PROBLEM TO WORK ON
Give the data again exactly as it appears, excluding any pictures.

# # # # #

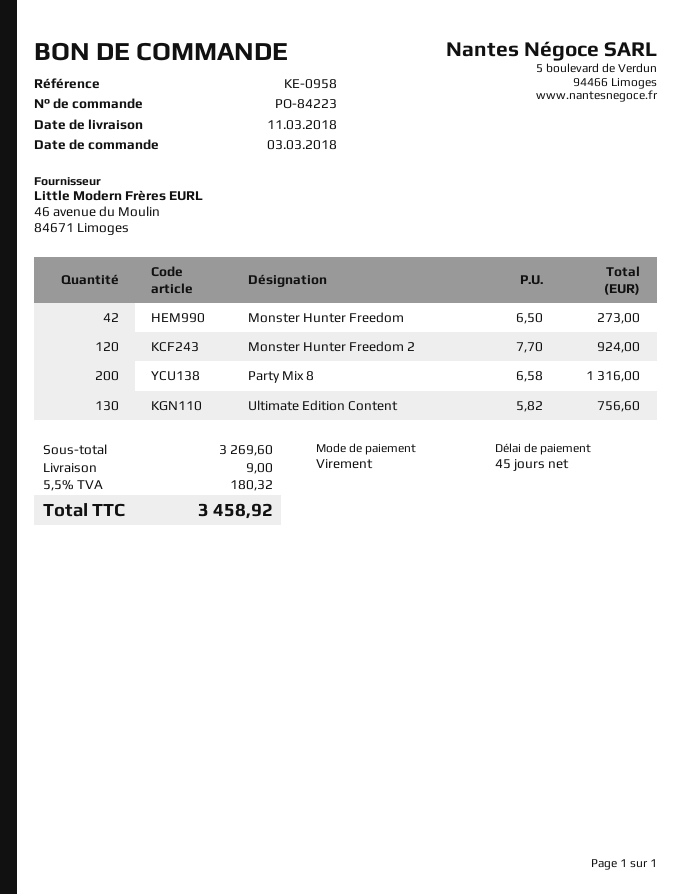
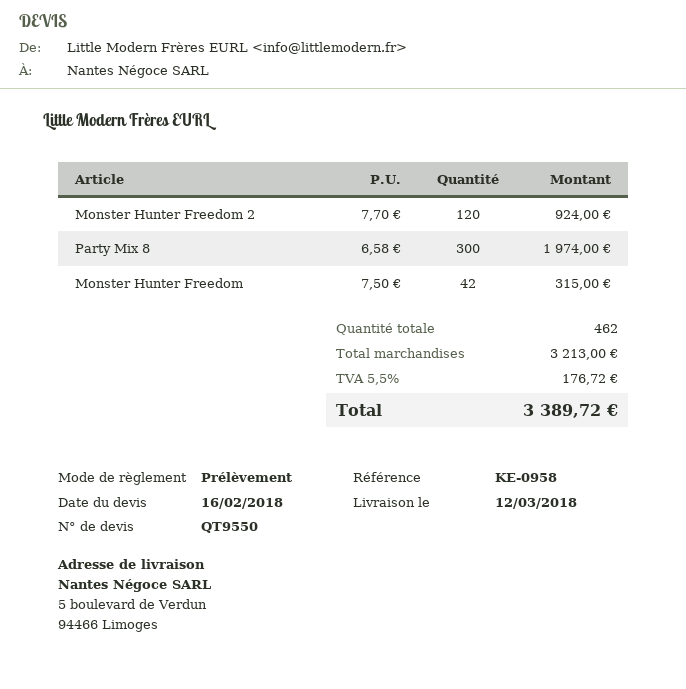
delivery date: 2018-03-11 -> 2018-03-12
payment method: bank transfer -> direct debit
Monster Hunter Freedom: 42 x 6.50 = 273.00 -> 42 x 7.50 = 315.00
Party Mix 8: 200 x 6.58 = 1316.00 -> 300 x 6.58 = 1974.00
Ultimate Edition Content: 130 x 5.82 = 756.60 -> none
subtotal: 3269.60 -> 3213.00
shipping: 9.00 -> none
tax: 5.5% = 180.32 -> 5.5% = 176.72
total: 3458.92 -> 3389.72

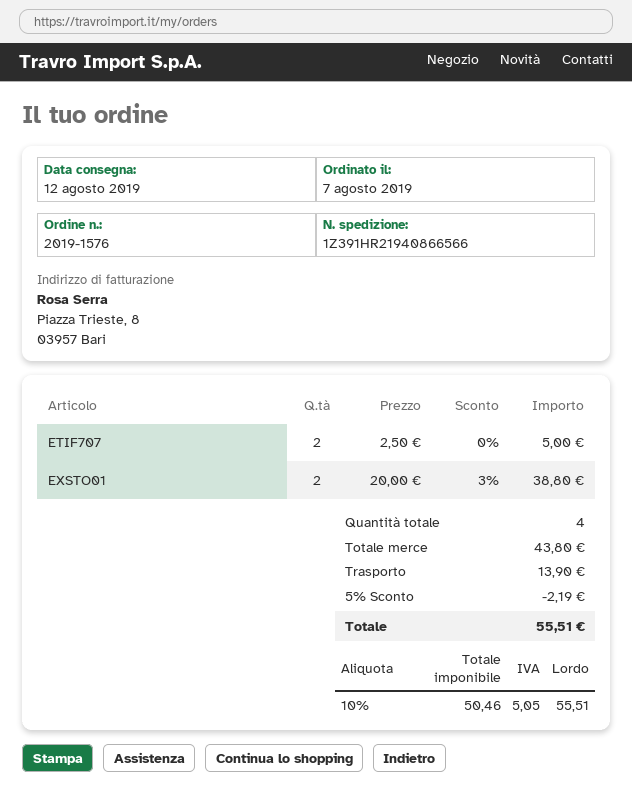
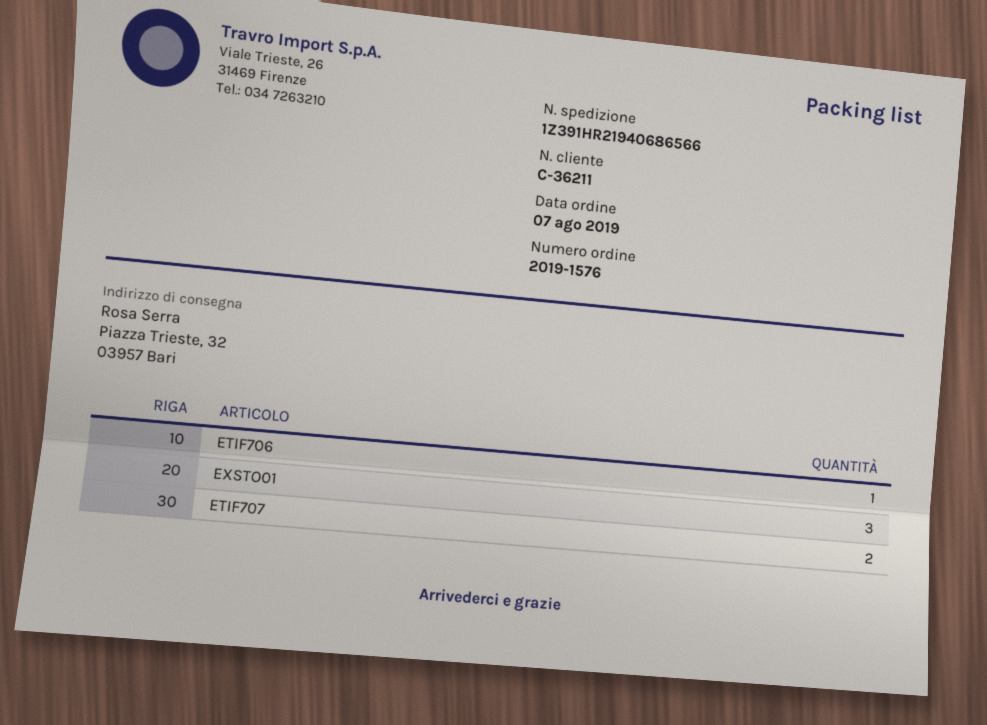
tracking number: 1Z391HR21940866566 -> 1Z391HR21940686566
EXSTO01: 2 -> 3
ETIF706: none -> 1

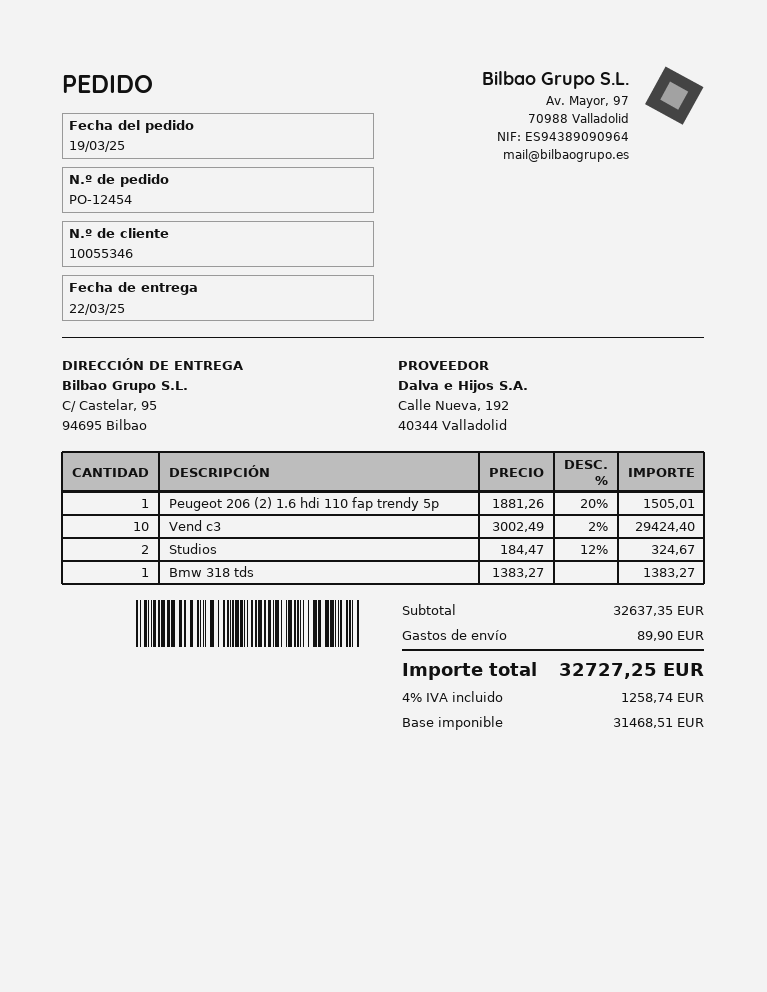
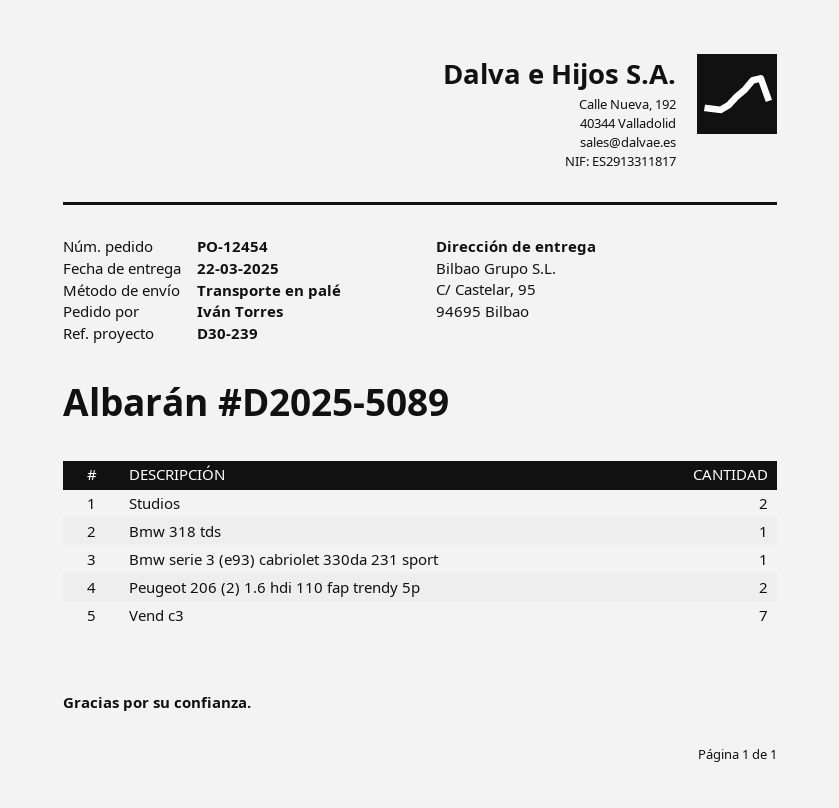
Peugeot 206 (2) 1.6 hdi 110 fap trendy 5p: 1 -> 2
Vend c3: 10 -> 7
Bmw serie 3 (e93) cabriolet 330da 231 sport: none -> 1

# # # # #

SOLUTION
delivery date: 2018-03-11 -> 2018-03-12
payment method: bank transfer -> direct debit
Monster Hunter Freedom: 42 x 6.50 = 273.00 -> 42 x 7.50 = 315.00
Party Mix 8: 200 x 6.58 = 1316.00 -> 300 x 6.58 = 1974.00
Ultimate Edition Content: 130 x 5.82 = 756.60 -> none
subtotal: 3269.60 -> 3213.00
shipping: 9.00 -> none
tax: 5.5% = 180.32 -> 5.5% = 176.72
total: 3458.92 -> 3389.72

tracking number: 1Z391HR21940866566 -> 1Z391HR21940686566
EXSTO01: 2 -> 3
ETIF706: none -> 1

Peugeot 206 (2) 1.6 hdi 110 fap trendy 5p: 1 -> 2
Vend c3: 10 -> 7
Bmw serie 3 (e93) cabriolet 330da 231 sport: none -> 1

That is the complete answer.